It is a flowchart which shows the replacement destination determination method at the time of logic overwriting. It is explanatory drawing which showed the structure of the data frame. It is explanatory drawing which showed the structure of the ECC block. It is explanatory drawing which showed the structure of the optical disk drive. It is explanatory drawing which showed the response | compatibility of a logical address space and the physical address of an optical disk. It is explanatory drawing which showed the recording type optical disk which has a defect management function. It is explanatory drawing which showed the replacement process and DL of a recordable optical disk. It is explanatory drawing which showed the DLT management method of write-once type | mold optical disk. It is explanatory drawing which showed the recording area management method of write-once type | mold optical disk. It is explanatory drawing which showed the structure of DL header information. It is explanatory drawing which showed the structure of SM header information. It is explanatory drawing which showed the logical overwrite process of the write-once type | mold optical disk. It is explanatory drawing which showed the recording area management method in SBM. It is explanatory drawing which showed the replacement destination allocation process at the time of logic overwriting. It is explanatory drawing which showed the replacement destination allocation process at the time of logic overwriting.

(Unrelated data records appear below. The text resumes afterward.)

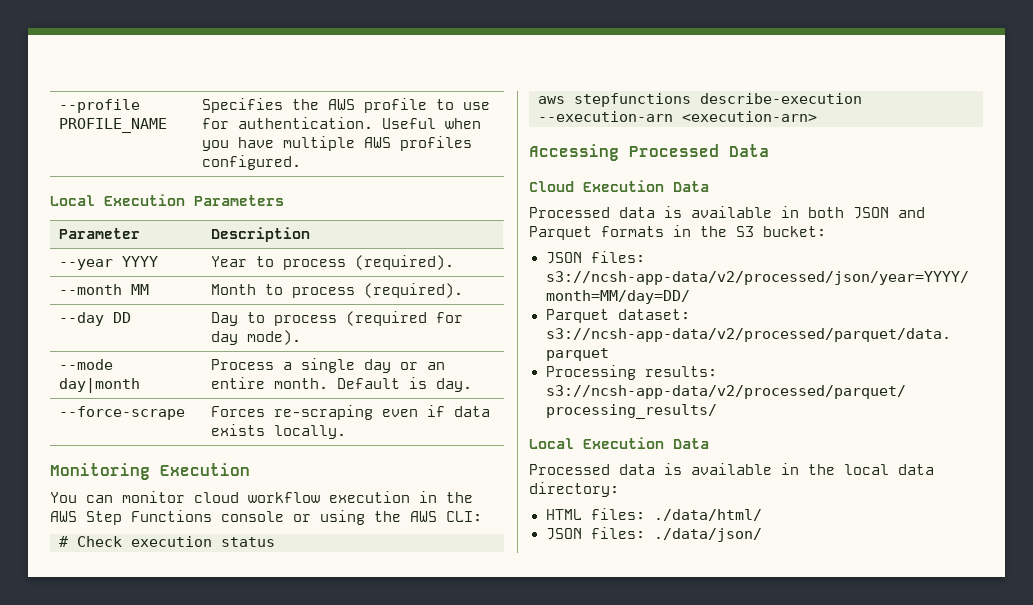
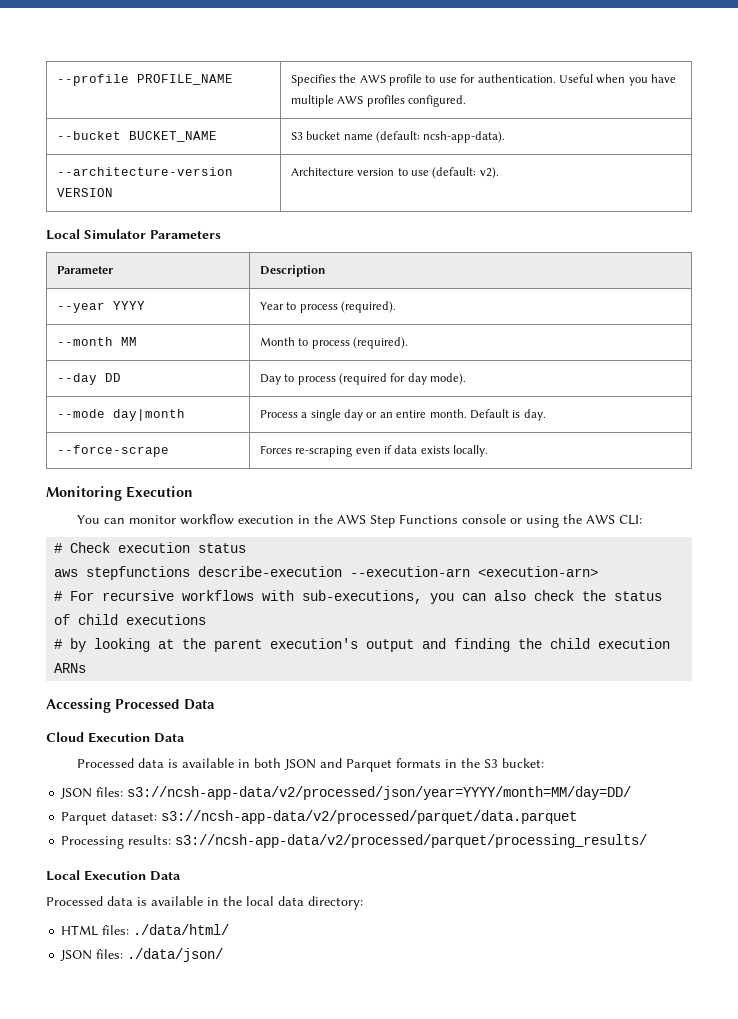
- Local Execution Parameters
+ --bucket BUCKET_NAME | S3 bucket name (default: ncsh-app-data).
+ --architecture-version VERSION | Architecture version to use (default: v2).
+ Local Simulator Parameters
- You can monitor cloud workflow execution in the AWS Step Functions console or using the AWS CLI:
+ You can monitor workflow execution in the AWS Step Functions console or using the AWS CLI:
+ # For recursive workflows with sub-executions, you can also check the status of child executions
+ # by looking at the parent execution's output and finding the child execution ARNs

It is a flowchart which shows the replacement destination allocation processing method at the time of logic overwriting. It is a flowchart which shows the replacement destination allocation processing method at the time of logic overwriting. It is a flowchart which shows the replacement destination allocation processing method at the time of logic overwriting.

Explanation of symbols

401 optical disc, 402 optical head, 403 recording / reproduction signal processing circuit, 404 control microcomputer, 405 servo circuit, 406 interface circuit, 407 input / output terminal

Claims (6)

In a digital data recording method for a write-once optical disc capable of random recording,
A recording command to an arbitrary address in the user area on the write-once optical disk from a host device is received, and the address position designated for recording is determined to be recorded from management information for managing a recorded area of the user area. In this case, the recording destination for the recording command is converted into an unrecorded area adjacent to the recorded area including the recording designated address, and recording is performed .
An unrecorded area adjacent to the recorded area has an address larger than the address designated for recording;
When there is no unrecorded area having an address larger than the recording designated address, the unrecorded area adjacent to the recorded area is an unrecorded area having an address smaller than the recording designated address. A recording method characterized by the above. In a digital data recording method for a write-once optical disc capable of random recording,
A recording command to an arbitrary address in the user area on the write-once optical disk from a host device is received, and the address position designated for recording is determined to be recorded from management information for managing a recorded area of the user area. In this case, the recording destination for the recording command is converted into an unrecorded area adjacent to the recorded area including the recording designated address, and recording is performed.
An unrecorded area adjacent to the recorded area is an unrecorded area having an address in which the difference from the designated recording address is the smallest in the unrecorded area . In a digital data recording method for a write-once optical disc capable of random recording,
A recording command to an arbitrary address in the user area on the write-once optical disk from a host device is received, and the address position designated for recording is determined to be recorded from management information for managing a recorded area of the user area. In this case, the recording destination for the recording command is converted into an unrecorded area adjacent to the recorded area including the recording designated address, and recording is performed.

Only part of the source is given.